En cuanto a las toallas sanitarias, la organización señala: “El material absorbente dentro de la toalla sanitaria también puede haber sido blanqueado con cloro, planteando el potencial para la exposición a la dioxina o el furano. Si la toalla sanitaria incluye algodón cultivado tradicionalmente, el riesgo de la exposición al residuo de pesticida también existe”. Además, sobre todo en el caso de las toallas higiénicas, se suma el posible uso de fragancias,  que pueden incluir químicos los cuales son carcinógenos, irritantes, alérgenos y disruptores endocrinos.

Pero eso no es todo. En muchas ocasiones el uso de toallas sanitarias, que en gran su mayoría incluyen plásticos,  también se ha relacionado a la aparición de hongos, irritación o alergias. En el caso de los tampones, ocurre algo similar. Al absorber el flujo vaginal natural, provocan resequedad en las paredes vaginales, desequilibrio en la flora natural y la posible aparición de infecciones. Según explica Paula Valenzuela, la creadora de la Copita Mialuna: “El 65% de lo que un tampón absorbe corresponde a flujo menstrual, el resto es humedad natural que tu cuerpo necesita y hay un porcentaje de mujeres que corre el riesgo de sufrir SST (síndrome de shock tóxico), causado por una toxina producida por ciertos tipos de las bacterias estafilococos”.

¿Qué alternativas amigables con el medio ambiente y nuestra salud existen?

Hoy en día son cada vez más las alternativas y marcas disponibles de productos para la menstruación, pero hoy nos vamos a centrar en dos de ellas: la copa menstrual y las toallas higiénicas reutilizables.

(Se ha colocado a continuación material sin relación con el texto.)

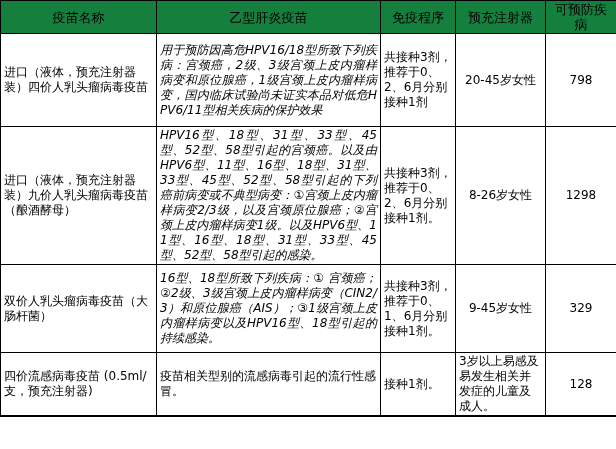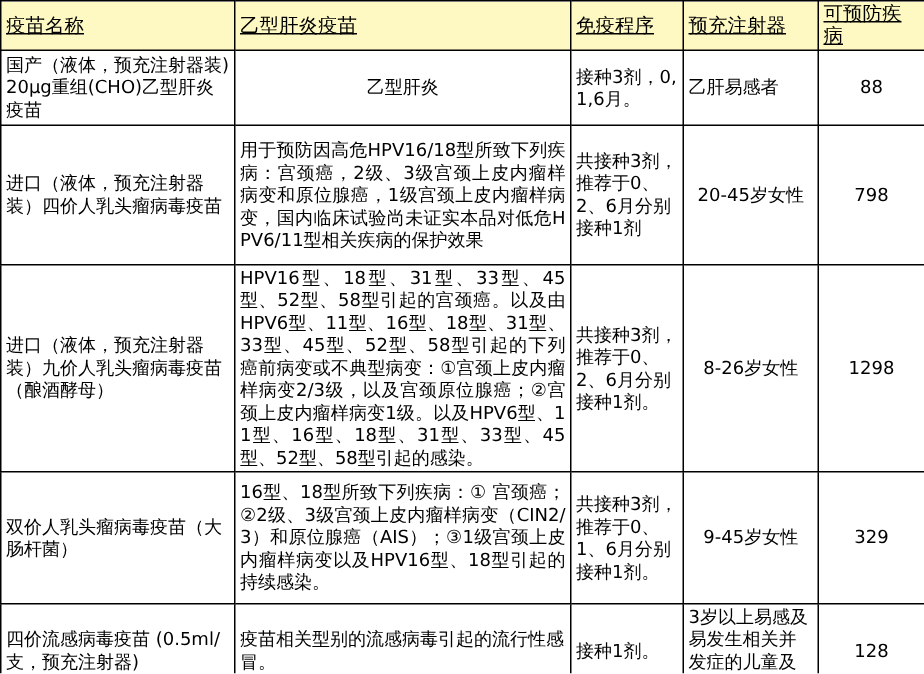--- a/index.html
+++ b/index.html
@@ -21,28 +21,27 @@
     border:1px solid #000;
     font-size:12px;
     line-height:15px;
     padding:1px 3px;
     vertical-align:middle;
     overflow:hidden;
     font-weight:normal;
     word-break:break-all;
   }
   table.vax th{
-    background:#fef9c3;
-    text-align:left;
+    background:#15803d;
+    text-align:center;
     font-size:13px;
-    text-decoration:underline;
   }
   .tc{text-align:center;}
   .tl{text-align:left;}
-  .tj{text-align:justify;text-justify:inter-ideograph;}
+  .tj{text-align:justify;text-justify:inter-ideograph;font-style:italic;}
   .c1{width:156px;}
   .c2{width:224px;}
   .c3{width:75px;}
   .c4{width:90px;}
   .c5{width:71px;}
 </style>
 </head>
 <body>
 
 <div class="page">
@@ -57,27 +56,20 @@
     <thead>
       <tr style="height:22px;">
         <th>疫苗名称</th>
         <th>乙型肝炎疫苗</th>
         <th>免疫程序</th>
         <th>预充注射器</th>
         <th>可预防疾病</th>
       </tr>
     </thead>
     <tbody>
-      <tr style="height:50px;">
-        <td class="tl">国产（液体，预充注射器装)20μg重组(CHO)乙型肝炎疫苗</td>
-        <td class="tc">乙型肝炎</td>
-        <td class="tl">接种3剂，0,1,6月。</td>
-        <td class="tl">乙肝易感者</td>
-        <td class="tc">88</td>
-      </tr>
       <tr style="height:93px;">
         <td class="tl">进口（液体，预充注射器装）四价人乳头瘤病毒疫苗</td>
         <td class="tj">用于预防因高危HPV16/18型所致下列疾病：宫颈癌，2级、3级宫颈上皮内瘤样病变和原位腺癌，1级宫颈上皮内瘤样病变，国内临床试验尚未证实本品对低危HPV6/11型相关疾病的保护效果</td>
         <td class="tl">共接种3剂，推荐于0、2、6月分别接种1剂</td>
         <td class="tc">20-45岁女性</td>
         <td class="tc">798</td>
       </tr>
       <tr style="height:134px;">
         <td class="tl">进口（液体，预充注射器装）九价人乳头瘤病毒疫苗（酿酒酵母）</td>
         <td class="tj">HPV16型、18型、31型、33型、45型、52型、58型引起的宫颈癌。以及由HPV6型、11型、16型、18型、31型、33型、45型、52型、58型引起的下列癌前病变或不典型病变：①宫颈上皮内瘤样病变2/3级，以及宫颈原位腺癌；②宫颈上皮内瘤样病变1级。以及HPV6型、11型、16型、18型、31型、33型、45型、52型、58型引起的感染。</td>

En el caso de las toallas higiénicas, están hechas de fibras naturales como algodón y lino, y están conformadas por una base con alas (hay 3 tamaños distintos según el flujo) y un pequeño paño absorbente. También hay protectores diarios. La dinámica es sencilla: una vez que se utilizan se dejan remojando en agua fría alrededor de 6 horas y se lavan con algún jabón neutro para no dañar la tela. Si queda alguna mancha, puede removerse con vinagre.

Otra opción, es utilizar la copa menstrual, un dispositivo de silicona quirúrgica (hipoalergénica) diseñado para recolectar el flujo menstrual. La silicona es flexible, mantiene la temperatura corporal y no produce resequedad ni irritaciones. Se saca, se vacía, se lava con agua y se vuelve a insertar en la vagina las veces que sea necesario durante el día, dependiendo del flujo. Una vez que termina tu periodo, se debe hervir en agua al menos 3 minutos para esterilizarla, cuidando que no toque el fondo de la olla para evitar que se queme. También existen pastillas esterilizadoras y otras opciones.

Otro beneficio extra de la copa menstrual es que su precio oscila entre los 15 mil  20 mil pesos, pero tienen una duración de alrededor de 10 años si se cuida correctamente. Por lo que además de ayudar al planeta, estarás ahorrando bastante dinero.